--- DATASET EXCERPTS ---

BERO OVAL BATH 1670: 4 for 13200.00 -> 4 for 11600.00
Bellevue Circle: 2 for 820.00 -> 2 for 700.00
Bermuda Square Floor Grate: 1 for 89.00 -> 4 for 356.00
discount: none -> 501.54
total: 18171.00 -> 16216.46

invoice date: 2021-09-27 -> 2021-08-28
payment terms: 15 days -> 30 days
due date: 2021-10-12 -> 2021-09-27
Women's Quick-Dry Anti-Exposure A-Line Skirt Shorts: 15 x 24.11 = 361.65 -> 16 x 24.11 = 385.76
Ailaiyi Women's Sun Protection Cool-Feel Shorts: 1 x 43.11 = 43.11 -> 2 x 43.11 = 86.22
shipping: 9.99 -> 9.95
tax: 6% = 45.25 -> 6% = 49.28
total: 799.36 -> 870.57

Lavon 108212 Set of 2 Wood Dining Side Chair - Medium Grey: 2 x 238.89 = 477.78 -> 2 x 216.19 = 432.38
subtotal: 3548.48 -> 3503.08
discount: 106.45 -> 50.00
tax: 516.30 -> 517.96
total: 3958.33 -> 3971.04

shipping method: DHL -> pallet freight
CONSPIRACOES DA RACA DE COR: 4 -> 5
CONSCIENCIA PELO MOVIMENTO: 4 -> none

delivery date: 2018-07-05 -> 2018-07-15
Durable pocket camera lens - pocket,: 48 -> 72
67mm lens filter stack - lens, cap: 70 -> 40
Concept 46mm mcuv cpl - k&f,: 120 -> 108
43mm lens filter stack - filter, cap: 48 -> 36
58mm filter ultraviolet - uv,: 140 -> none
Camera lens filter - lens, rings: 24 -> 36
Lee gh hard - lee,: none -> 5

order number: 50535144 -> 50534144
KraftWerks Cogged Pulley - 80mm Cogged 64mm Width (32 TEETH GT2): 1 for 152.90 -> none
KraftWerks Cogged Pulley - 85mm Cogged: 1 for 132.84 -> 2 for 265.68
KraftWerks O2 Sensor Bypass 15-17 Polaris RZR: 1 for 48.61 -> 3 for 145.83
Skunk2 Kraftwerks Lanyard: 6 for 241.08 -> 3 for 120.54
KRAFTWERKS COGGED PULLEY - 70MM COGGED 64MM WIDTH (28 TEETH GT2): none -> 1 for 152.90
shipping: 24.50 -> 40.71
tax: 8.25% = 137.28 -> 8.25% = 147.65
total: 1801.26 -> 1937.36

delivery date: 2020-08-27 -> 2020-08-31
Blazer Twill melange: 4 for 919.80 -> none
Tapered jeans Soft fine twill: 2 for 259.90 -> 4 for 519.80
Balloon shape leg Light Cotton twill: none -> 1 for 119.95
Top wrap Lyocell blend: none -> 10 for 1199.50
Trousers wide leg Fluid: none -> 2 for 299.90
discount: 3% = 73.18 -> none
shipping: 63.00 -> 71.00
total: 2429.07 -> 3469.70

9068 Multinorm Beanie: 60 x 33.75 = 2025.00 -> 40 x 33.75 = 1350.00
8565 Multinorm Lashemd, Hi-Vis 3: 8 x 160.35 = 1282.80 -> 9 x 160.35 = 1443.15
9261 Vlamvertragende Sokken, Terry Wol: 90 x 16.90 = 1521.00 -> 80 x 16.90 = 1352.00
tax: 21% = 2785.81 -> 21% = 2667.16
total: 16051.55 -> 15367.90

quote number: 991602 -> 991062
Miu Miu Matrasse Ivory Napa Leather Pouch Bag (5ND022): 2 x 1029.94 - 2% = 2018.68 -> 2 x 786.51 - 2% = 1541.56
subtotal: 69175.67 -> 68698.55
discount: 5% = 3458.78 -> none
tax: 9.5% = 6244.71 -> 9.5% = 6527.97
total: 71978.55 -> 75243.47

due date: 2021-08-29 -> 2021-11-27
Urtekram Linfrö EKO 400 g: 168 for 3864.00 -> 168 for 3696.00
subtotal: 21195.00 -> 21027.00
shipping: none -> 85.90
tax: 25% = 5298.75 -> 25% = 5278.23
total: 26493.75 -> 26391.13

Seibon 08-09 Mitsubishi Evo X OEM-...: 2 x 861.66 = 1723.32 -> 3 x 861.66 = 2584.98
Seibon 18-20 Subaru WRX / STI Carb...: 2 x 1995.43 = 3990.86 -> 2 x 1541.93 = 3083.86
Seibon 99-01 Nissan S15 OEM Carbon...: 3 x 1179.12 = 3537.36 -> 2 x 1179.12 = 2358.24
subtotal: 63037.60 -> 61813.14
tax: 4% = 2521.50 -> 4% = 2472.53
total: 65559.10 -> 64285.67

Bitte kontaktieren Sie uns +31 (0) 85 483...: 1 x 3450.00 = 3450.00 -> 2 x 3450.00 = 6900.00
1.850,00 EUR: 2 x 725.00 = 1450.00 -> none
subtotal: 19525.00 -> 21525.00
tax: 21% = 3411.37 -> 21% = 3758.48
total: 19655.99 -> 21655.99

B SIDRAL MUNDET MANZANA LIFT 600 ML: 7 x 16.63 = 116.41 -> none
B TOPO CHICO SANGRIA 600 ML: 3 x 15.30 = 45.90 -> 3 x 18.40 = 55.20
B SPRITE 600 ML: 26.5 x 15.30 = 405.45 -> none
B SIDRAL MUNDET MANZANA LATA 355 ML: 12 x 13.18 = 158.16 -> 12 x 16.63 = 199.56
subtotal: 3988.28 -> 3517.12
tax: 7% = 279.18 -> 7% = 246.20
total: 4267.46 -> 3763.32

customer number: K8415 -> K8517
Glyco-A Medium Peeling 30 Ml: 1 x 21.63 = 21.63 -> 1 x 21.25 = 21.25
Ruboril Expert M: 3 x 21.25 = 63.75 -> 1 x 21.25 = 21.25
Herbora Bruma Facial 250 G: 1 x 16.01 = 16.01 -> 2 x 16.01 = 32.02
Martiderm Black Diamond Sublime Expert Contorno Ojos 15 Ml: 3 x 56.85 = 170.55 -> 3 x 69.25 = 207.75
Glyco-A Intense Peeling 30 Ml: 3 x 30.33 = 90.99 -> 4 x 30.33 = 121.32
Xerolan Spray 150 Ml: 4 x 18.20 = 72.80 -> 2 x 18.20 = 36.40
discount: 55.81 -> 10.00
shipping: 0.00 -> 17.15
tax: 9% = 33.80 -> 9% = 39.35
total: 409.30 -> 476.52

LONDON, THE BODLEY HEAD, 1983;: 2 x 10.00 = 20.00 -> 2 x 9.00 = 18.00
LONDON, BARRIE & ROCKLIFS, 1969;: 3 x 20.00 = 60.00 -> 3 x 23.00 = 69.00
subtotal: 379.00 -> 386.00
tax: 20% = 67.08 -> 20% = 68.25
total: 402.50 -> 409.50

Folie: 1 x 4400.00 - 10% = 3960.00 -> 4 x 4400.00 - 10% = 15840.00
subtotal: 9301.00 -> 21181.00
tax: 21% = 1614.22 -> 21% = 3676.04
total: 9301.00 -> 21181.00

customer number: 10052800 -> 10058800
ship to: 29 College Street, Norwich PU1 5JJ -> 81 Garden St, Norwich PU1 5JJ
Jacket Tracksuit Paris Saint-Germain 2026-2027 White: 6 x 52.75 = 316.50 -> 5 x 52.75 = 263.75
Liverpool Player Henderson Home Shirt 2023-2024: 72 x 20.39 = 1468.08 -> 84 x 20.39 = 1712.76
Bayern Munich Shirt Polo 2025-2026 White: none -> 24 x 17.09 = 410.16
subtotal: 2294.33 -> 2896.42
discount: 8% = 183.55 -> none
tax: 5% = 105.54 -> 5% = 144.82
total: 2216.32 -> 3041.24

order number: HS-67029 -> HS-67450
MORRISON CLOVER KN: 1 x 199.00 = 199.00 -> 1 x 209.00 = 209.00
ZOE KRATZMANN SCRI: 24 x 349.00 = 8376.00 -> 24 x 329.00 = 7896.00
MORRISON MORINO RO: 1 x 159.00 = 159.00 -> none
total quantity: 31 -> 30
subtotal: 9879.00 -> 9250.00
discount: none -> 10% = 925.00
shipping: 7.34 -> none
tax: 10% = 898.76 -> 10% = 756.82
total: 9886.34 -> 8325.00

---

= WHAT YOU HAVE TO DO =
Within the material above, extract exactly the lines that start at the line containing "subtotal: 21195.00 -> 21027.00" and stop after the line containing "Seibon 18-20 Subaru", and only those.

= ANSWER TO THE EXERCISE =
subtotal: 21195.00 -> 21027.00
shipping: none -> 85.90
tax: 25% = 5298.75 -> 25% = 5278.23
total: 26493.75 -> 26391.13

Seibon 08-09 Mitsubishi Evo X OEM-...: 2 x 861.66 = 1723.32 -> 3 x 861.66 = 2584.98
Seibon 18-20 Subaru WRX / STI Carb...: 2 x 1995.43 = 3990.86 -> 2 x 1541.93 = 3083.86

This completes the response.